Rising Star Presentation: Dr. Kostas Alysandratos

Pluripotent stem cells to model and treat pulmonary fibrosis

ABSTRACT

Idiopathic pulmonary fibrosis (IPF) is a fatal lung disease marked by progressive fibrosis and limited survival. A key challenge in developing effective therapies is the inadequate understanding of IPF pathogenesis, partly due to the lack of reliable human models. Recent studies identify dysfunction in alveolar epithelial type 2 (AT2) cells as a potential proximal disease driver. In this presentation, we showcase the use of patient-specific induced pluripotent stem cell (iPSC) models to study and treat pulmonary fibrosis. Our findings reveal that dysfunctional AT2 cells exhibit altered metabolism, including increased glycolysis, reduced mitochondrial biogenesis, and impaired fatty acid oxidation, leading to decreased self-renewal and accumulation of aberrant epithelial cells.

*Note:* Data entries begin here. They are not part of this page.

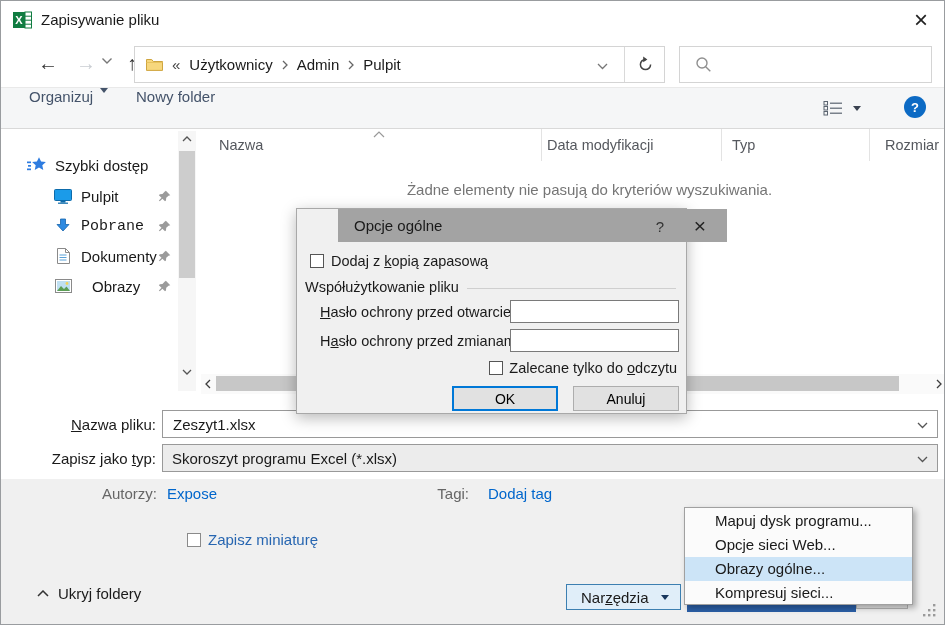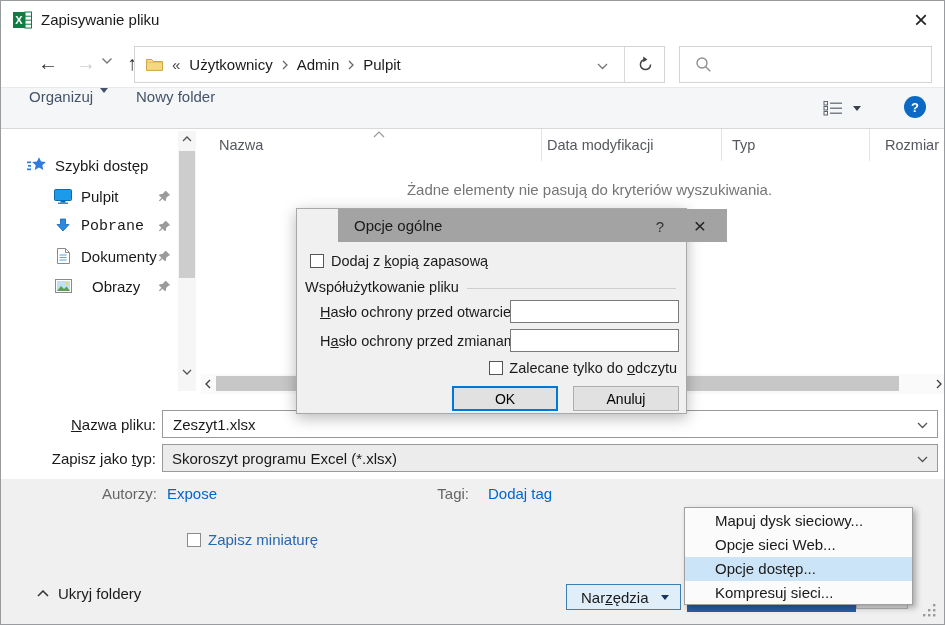--- a/index.html
+++ b/index.html
@@ -421,19 +421,19 @@
     <div id="dlg-ro-row">
       <span class="dlg-check" style="position:static;"></span>
       <label><span>Zalecane tylko do </span><span class="ak">o</span><span>dczytu</span></label>
     </div>
 
     <div class="dlg-btn" id="dlg-ok">OK</div>
     <div class="dlg-btn" id="dlg-cancel">Anuluj</div>
   </div>
 
   <div id="ctxmenu">
-    <div class="menu-item">Mapuj dysk sieciowy...</div>
+    <div class="menu-item">Mapuj dysk programu...</div>
     <div class="menu-item">Opcje sieci Web...</div>
-    <div class="menu-item hl">Opcje dostęp...</div>
+    <div class="menu-item hl">Obrazy ogólne...</div>
     <div class="menu-item">Kompresuj sieci...</div>
   </div>
 
 </div>
 
 </body></html>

We identify deficient AMP-kinase signaling as a critical factor in these metabolic disruptions and demonstrate that enhancing this pathway can restore AT2 cell function and alleviate fibrosis in vivo. Furthermore, we describe the development of a novel co-culture system combining iPSC-derived AT2 cells with lung-specific mesenchyme. This model uncovers key epithelial-mesenchymal interactions and signaling pathways, providing a platform for identifying new therapeutic targets and developing treatments for IPF.